**YOUR ASSIGNMENT:** For every entry that follows, return the words exactly and omit any picture.

Web interface edit records:
--*--

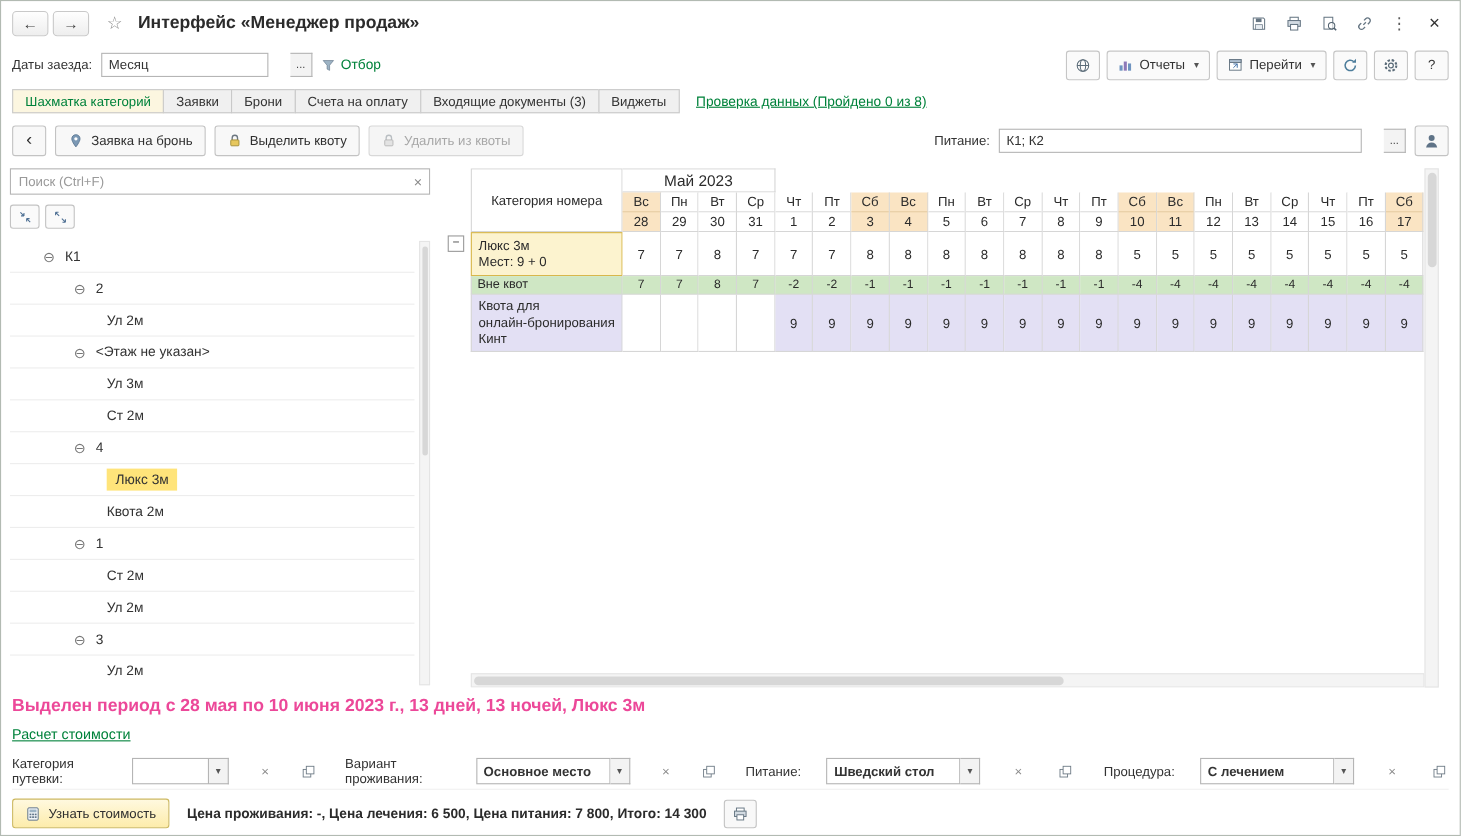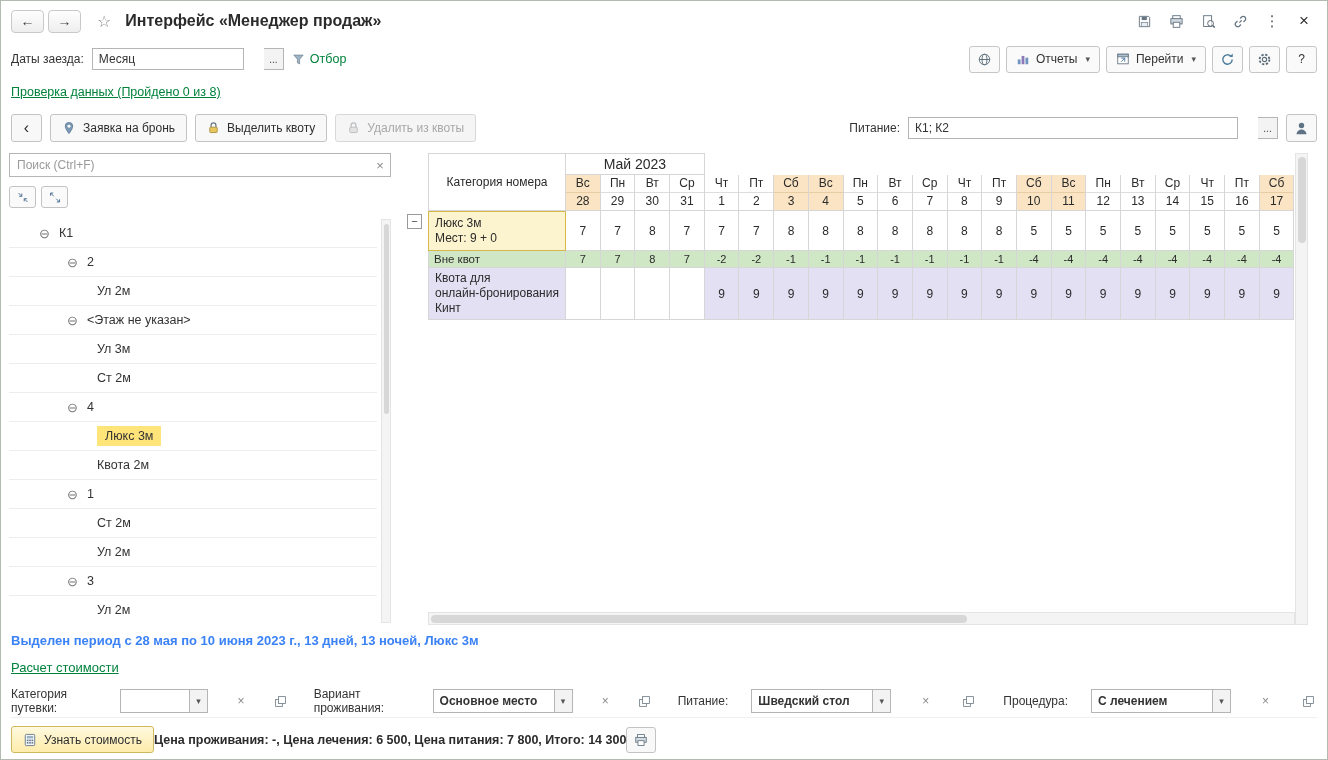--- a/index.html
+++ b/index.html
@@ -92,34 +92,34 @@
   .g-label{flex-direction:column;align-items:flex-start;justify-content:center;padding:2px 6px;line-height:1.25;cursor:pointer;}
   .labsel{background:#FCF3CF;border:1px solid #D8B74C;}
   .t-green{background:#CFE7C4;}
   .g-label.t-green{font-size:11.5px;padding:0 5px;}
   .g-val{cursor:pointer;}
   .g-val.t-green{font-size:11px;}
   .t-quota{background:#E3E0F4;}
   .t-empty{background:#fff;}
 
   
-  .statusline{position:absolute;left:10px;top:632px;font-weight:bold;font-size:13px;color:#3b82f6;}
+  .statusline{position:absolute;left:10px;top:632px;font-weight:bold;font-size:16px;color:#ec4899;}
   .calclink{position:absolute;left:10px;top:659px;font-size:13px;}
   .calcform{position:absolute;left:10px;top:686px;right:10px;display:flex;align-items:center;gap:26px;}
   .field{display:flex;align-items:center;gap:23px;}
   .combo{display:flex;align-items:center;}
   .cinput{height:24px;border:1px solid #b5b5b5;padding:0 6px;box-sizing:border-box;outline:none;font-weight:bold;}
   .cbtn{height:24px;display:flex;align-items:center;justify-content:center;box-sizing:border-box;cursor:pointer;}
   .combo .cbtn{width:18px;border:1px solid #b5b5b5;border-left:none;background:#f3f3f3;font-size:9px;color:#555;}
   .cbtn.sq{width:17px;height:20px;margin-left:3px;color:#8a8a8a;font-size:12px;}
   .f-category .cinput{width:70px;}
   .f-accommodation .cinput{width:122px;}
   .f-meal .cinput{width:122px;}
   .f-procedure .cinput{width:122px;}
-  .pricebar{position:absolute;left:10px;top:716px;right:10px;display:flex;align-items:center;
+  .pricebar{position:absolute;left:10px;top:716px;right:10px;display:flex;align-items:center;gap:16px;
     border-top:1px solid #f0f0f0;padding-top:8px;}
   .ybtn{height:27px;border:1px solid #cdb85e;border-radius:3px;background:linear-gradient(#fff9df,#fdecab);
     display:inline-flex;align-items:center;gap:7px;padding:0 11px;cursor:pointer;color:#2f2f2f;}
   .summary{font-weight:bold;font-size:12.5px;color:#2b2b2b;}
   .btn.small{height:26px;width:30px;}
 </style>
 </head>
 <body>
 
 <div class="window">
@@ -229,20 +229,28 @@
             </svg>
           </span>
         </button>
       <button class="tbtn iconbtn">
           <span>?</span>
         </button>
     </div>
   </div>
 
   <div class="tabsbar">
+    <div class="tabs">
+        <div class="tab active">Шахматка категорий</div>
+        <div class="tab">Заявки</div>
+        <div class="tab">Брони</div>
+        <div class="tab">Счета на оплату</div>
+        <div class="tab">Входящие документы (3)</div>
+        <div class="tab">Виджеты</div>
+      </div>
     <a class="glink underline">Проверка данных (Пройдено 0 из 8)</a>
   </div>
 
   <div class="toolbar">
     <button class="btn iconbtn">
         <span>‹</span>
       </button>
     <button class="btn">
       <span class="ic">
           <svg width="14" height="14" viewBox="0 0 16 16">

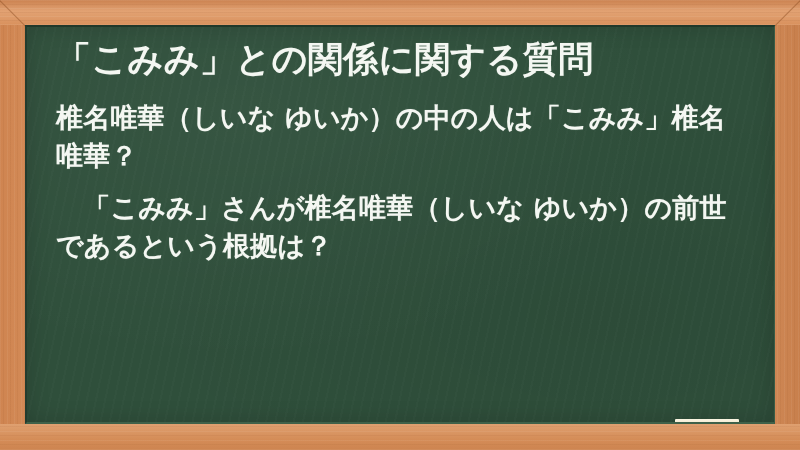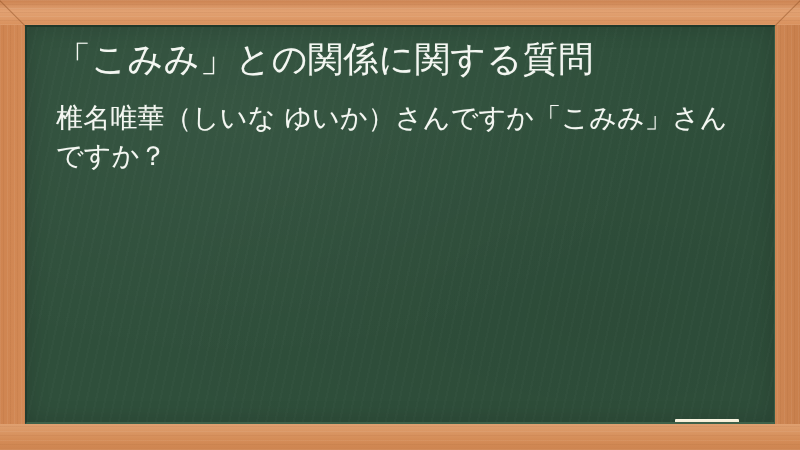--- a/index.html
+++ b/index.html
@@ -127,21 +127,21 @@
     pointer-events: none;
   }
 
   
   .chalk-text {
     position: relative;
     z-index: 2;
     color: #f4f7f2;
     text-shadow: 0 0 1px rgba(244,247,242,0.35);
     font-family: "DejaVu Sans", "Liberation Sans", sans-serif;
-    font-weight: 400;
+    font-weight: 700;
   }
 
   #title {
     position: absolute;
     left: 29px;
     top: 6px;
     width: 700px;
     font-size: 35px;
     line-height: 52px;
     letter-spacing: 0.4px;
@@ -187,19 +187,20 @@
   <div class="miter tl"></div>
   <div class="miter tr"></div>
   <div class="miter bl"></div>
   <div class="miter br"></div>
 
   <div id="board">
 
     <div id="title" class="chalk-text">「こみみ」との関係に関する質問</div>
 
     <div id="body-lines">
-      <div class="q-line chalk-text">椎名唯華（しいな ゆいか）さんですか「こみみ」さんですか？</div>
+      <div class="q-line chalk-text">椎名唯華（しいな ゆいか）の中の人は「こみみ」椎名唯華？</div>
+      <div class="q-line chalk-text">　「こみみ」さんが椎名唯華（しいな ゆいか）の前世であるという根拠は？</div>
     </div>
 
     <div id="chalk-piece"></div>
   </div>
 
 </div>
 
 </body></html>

--*--

**RESULT:**
--- a/index.html
+++ b/index.html
@@ -92,34 +92,34 @@
   .g-label{flex-direction:column;align-items:flex-start;justify-content:center;padding:2px 6px;line-height:1.25;cursor:pointer;}
   .labsel{background:#FCF3CF;border:1px solid #D8B74C;}
   .t-green{background:#CFE7C4;}
   .g-label.t-green{font-size:11.5px;padding:0 5px;}
   .g-val{cursor:pointer;}
   .g-val.t-green{font-size:11px;}
   .t-quota{background:#E3E0F4;}
   .t-empty{background:#fff;}
 
   
-  .statusline{position:absolute;left:10px;top:632px;font-weight:bold;font-size:13px;color:#3b82f6;}
+  .statusline{position:absolute;left:10px;top:632px;font-weight:bold;font-size:16px;color:#ec4899;}
   .calclink{position:absolute;left:10px;top:659px;font-size:13px;}
   .calcform{position:absolute;left:10px;top:686px;right:10px;display:flex;align-items:center;gap:26px;}
   .field{display:flex;align-items:center;gap:23px;}
   .combo{display:flex;align-items:center;}
   .cinput{height:24px;border:1px solid #b5b5b5;padding:0 6px;box-sizing:border-box;outline:none;font-weight:bold;}
   .cbtn{height:24px;display:flex;align-items:center;justify-content:center;box-sizing:border-box;cursor:pointer;}
   .combo .cbtn{width:18px;border:1px solid #b5b5b5;border-left:none;background:#f3f3f3;font-size:9px;color:#555;}
   .cbtn.sq{width:17px;height:20px;margin-left:3px;color:#8a8a8a;font-size:12px;}
   .f-category .cinput{width:70px;}
   .f-accommodation .cinput{width:122px;}
   .f-meal .cinput{width:122px;}
   .f-procedure .cinput{width:122px;}
-  .pricebar{position:absolute;left:10px;top:716px;right:10px;display:flex;align-items:center;
+  .pricebar{position:absolute;left:10px;top:716px;right:10px;display:flex;align-items:center;gap:16px;
     border-top:1px solid #f0f0f0;padding-top:8px;}
   .ybtn{height:27px;border:1px solid #cdb85e;border-radius:3px;background:linear-gradient(#fff9df,#fdecab);
     display:inline-flex;align-items:center;gap:7px;padding:0 11px;cursor:pointer;color:#2f2f2f;}
   .summary{font-weight:bold;font-size:12.5px;color:#2b2b2b;}
   .btn.small{height:26px;width:30px;}
 </style>
 </head>
 <body>
 
 <div class="window">
@@ -229,20 +229,28 @@
             </svg>
           </span>
         </button>
       <button class="tbtn iconbtn">
           <span>?</span>
         </button>
     </div>
   </div>
 
   <div class="tabsbar">
+    <div class="tabs">
+        <div class="tab active">Шахматка категорий</div>
+        <div class="tab">Заявки</div>
+        <div class="tab">Брони</div>
+        <div class="tab">Счета на оплату</div>
+        <div class="tab">Входящие документы (3)</div>
+        <div class="tab">Виджеты</div>
+      </div>
     <a class="glink underline">Проверка данных (Пройдено 0 из 8)</a>
   </div>
 
   <div class="toolbar">
     <button class="btn iconbtn">
         <span>‹</span>
       </button>
     <button class="btn">
       <span class="ic">
           <svg width="14" height="14" viewBox="0 0 16 16">

--- a/index.html
+++ b/index.html
@@ -127,21 +127,21 @@
     pointer-events: none;
   }
 
   
   .chalk-text {
     position: relative;
     z-index: 2;
     color: #f4f7f2;
     text-shadow: 0 0 1px rgba(244,247,242,0.35);
     font-family: "DejaVu Sans", "Liberation Sans", sans-serif;
-    font-weight: 400;
+    font-weight: 700;
   }
 
   #title {
     position: absolute;
     left: 29px;
     top: 6px;
     width: 700px;
     font-size: 35px;
     line-height: 52px;
     letter-spacing: 0.4px;
@@ -187,19 +187,20 @@
   <div class="miter tl"></div>
   <div class="miter tr"></div>
   <div class="miter bl"></div>
   <div class="miter br"></div>
 
   <div id="board">
 
     <div id="title" class="chalk-text">「こみみ」との関係に関する質問</div>
 
     <div id="body-lines">
-      <div class="q-line chalk-text">椎名唯華（しいな ゆいか）さんですか「こみみ」さんですか？</div>
+      <div class="q-line chalk-text">椎名唯華（しいな ゆいか）の中の人は「こみみ」椎名唯華？</div>
+      <div class="q-line chalk-text">　「こみみ」さんが椎名唯華（しいな ゆいか）の前世であるという根拠は？</div>
     </div>
 
     <div id="chalk-piece"></div>
   </div>
 
 </div>
 
 </body></html>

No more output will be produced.